The day after I sent that message, my Dad stopped being able to walk. He walked to breakfast with his walker in the morning, and by afternoon, his legs were unable to support him. My carefully laid plans about the period ahead were shattered. Some time ago, I wondered what I would do if my Dad got to the point my mother did, when she needed to be physically lifted from her chair, to a wheelchair, to bed. I had said to myself, “I don’t know what I’d do if if my Dad gets to that point.” After all, my Dad weighs 200 lbs.
Now I know.
I rapidly went from expecting to need night time care, to needing afternoon respite, to needing almost 24 hour care. It isn’t safe for my Dad or for me to transfer him alone.
Hospice told me that their preference is for Dad to be in bed if he can’t assist with transferring by pushing himself up with his arms and helping to stand.
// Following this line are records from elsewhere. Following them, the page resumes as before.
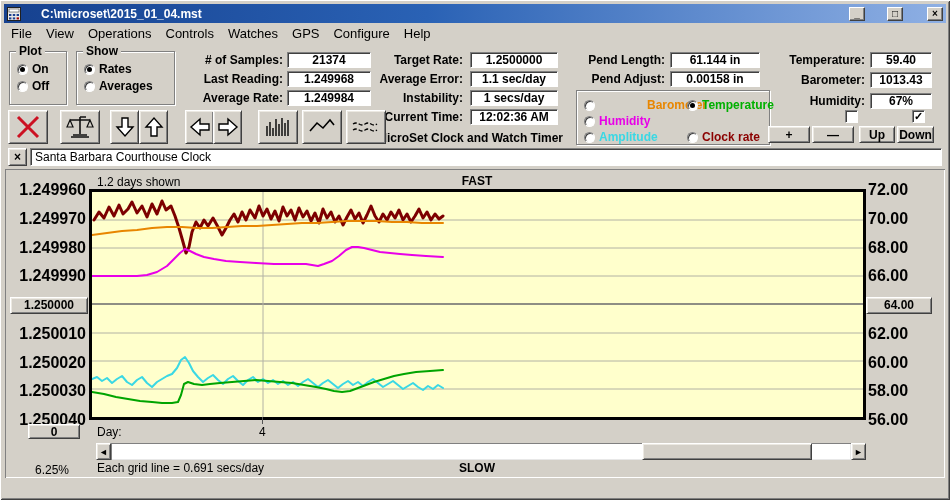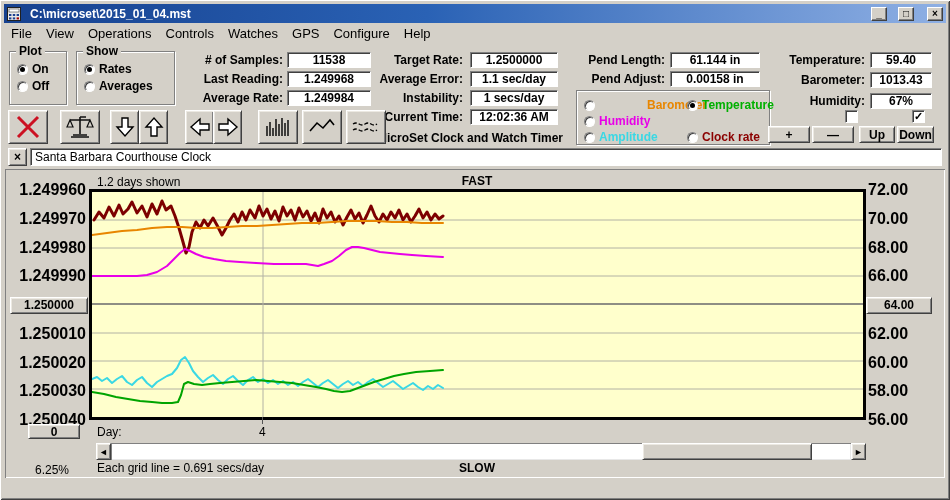--- a/index.html
+++ b/index.html
@@ -1,21 +1,21 @@
 <!DOCTYPE html>
 <html><head>
 <meta charset="utf-8">
 <style>
   html,body{margin:0;padding:0;background:#d4d0c8;font-family:"Liberation Sans",sans-serif;}
   .win{position:relative;width:950px;height:500px;background:#d4d0c8;
     box-shadow:inset 1px 1px 0 #ffffff,inset -1px -1px 0 #404040,inset 2px 2px 0 #d4d0c8,inset -2px -2px 0 #808080;
     overflow:hidden;}
   .titlebar{position:absolute;left:4px;top:4px;width:942px;height:19px;
     background:linear-gradient(90deg,#16418f 0%,#2a62b5 45%,#8fb0e4 100%);
-    color:#fff;font-weight:bold;font-size:12px;display:flex;align-items:center;gap:9px;padding:0 3px;box-sizing:border-box;}
+    color:#fff;font-weight:bold;font-size:12px;display:flex;align-items:center;gap:20px;padding:0 3px;box-sizing:border-box;}
   .titlebar .cap{flex:1;white-space:nowrap;overflow:hidden;}
   .tbtn{width:16px;height:14px;background:#d4d0c8;color:#000;font-size:10px;font-weight:bold;
     display:flex;align-items:center;justify-content:center;line-height:1;
     border:1px solid #404040;border-top-color:#fff;border-left-color:#fff;
     box-shadow:inset -1px -1px 0 #808080;margin-left:2px;box-sizing:border-box;}
   .menubar{position:absolute;left:6px;top:25px;height:16px;display:flex;font-size:13px;color:#000;}
   .menu-item{padding:1px 9px 1px 5px;}
   .gbox{position:absolute;border:1px solid #808080;box-shadow:inset 1px 1px 0 #fff,1px 1px 0 #fff;box-sizing:border-box;}
   .legend{position:absolute;top:-8px;left:6px;background:#d4d0c8;padding:0 3px;font-size:12px;font-weight:bold;}
   .radio-row{position:absolute;display:flex;align-items:center;gap:4px;font-size:12px;font-weight:bold;white-space:nowrap;}
@@ -99,21 +99,21 @@
       <span class="radio sel"></span>
       <span>Rates</span>
     </label>
     <label class="radio-row" style="left:7px;top:27px">
       <span class="radio"></span>
       <span>Averages</span>
     </label>
   </div>
 
   <div class="lbl" style="left:160px;top:53px;width:123px"># of Samples:</div>
-  <div class="field" style="left:287px;top:52px;width:84px;height:16px">11538</div>
+  <div class="field" style="left:287px;top:52px;width:84px;height:16px">21374</div>
   <div class="lbl" style="left:160px;top:72px;width:123px">Last Reading:</div>
   <div class="field" style="left:287px;top:71px;width:84px;height:16px">1.249968</div>
   <div class="lbl" style="left:160px;top:91px;width:123px">Average Rate:</div>
   <div class="field" style="left:287px;top:90px;width:84px;height:16px">1.249984</div>
 
   <div class="lbl" style="left:360px;top:53px;width:103px">Target Rate:</div>
   <div class="field" style="left:470px;top:52px;width:88px;height:16px">1.2500000</div>
   <div class="lbl" style="left:360px;top:72px;width:103px">Average Error:</div>
   <div class="field" style="left:470px;top:71px;width:88px;height:16px">1.1 sec/day</div>
   <div class="lbl" style="left:360px;top:91px;width:103px">Instability:</div>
But I just can’t face him spending the rest of his life – short though it may be – in bed. He’s too “with it.”
So we are settling in, and making adjustments to keep him – and me – safe.
Long ago, I danced on my father’s shoes and he kept me from stumbling. Now we are doing a dance of a different kind, as I raise him to his feet and we shuffle together to the wheelchair, bed or chair. It may not be the graceful father-daughter moment that we had when I was five, but it is still sweet. I will not let him fall.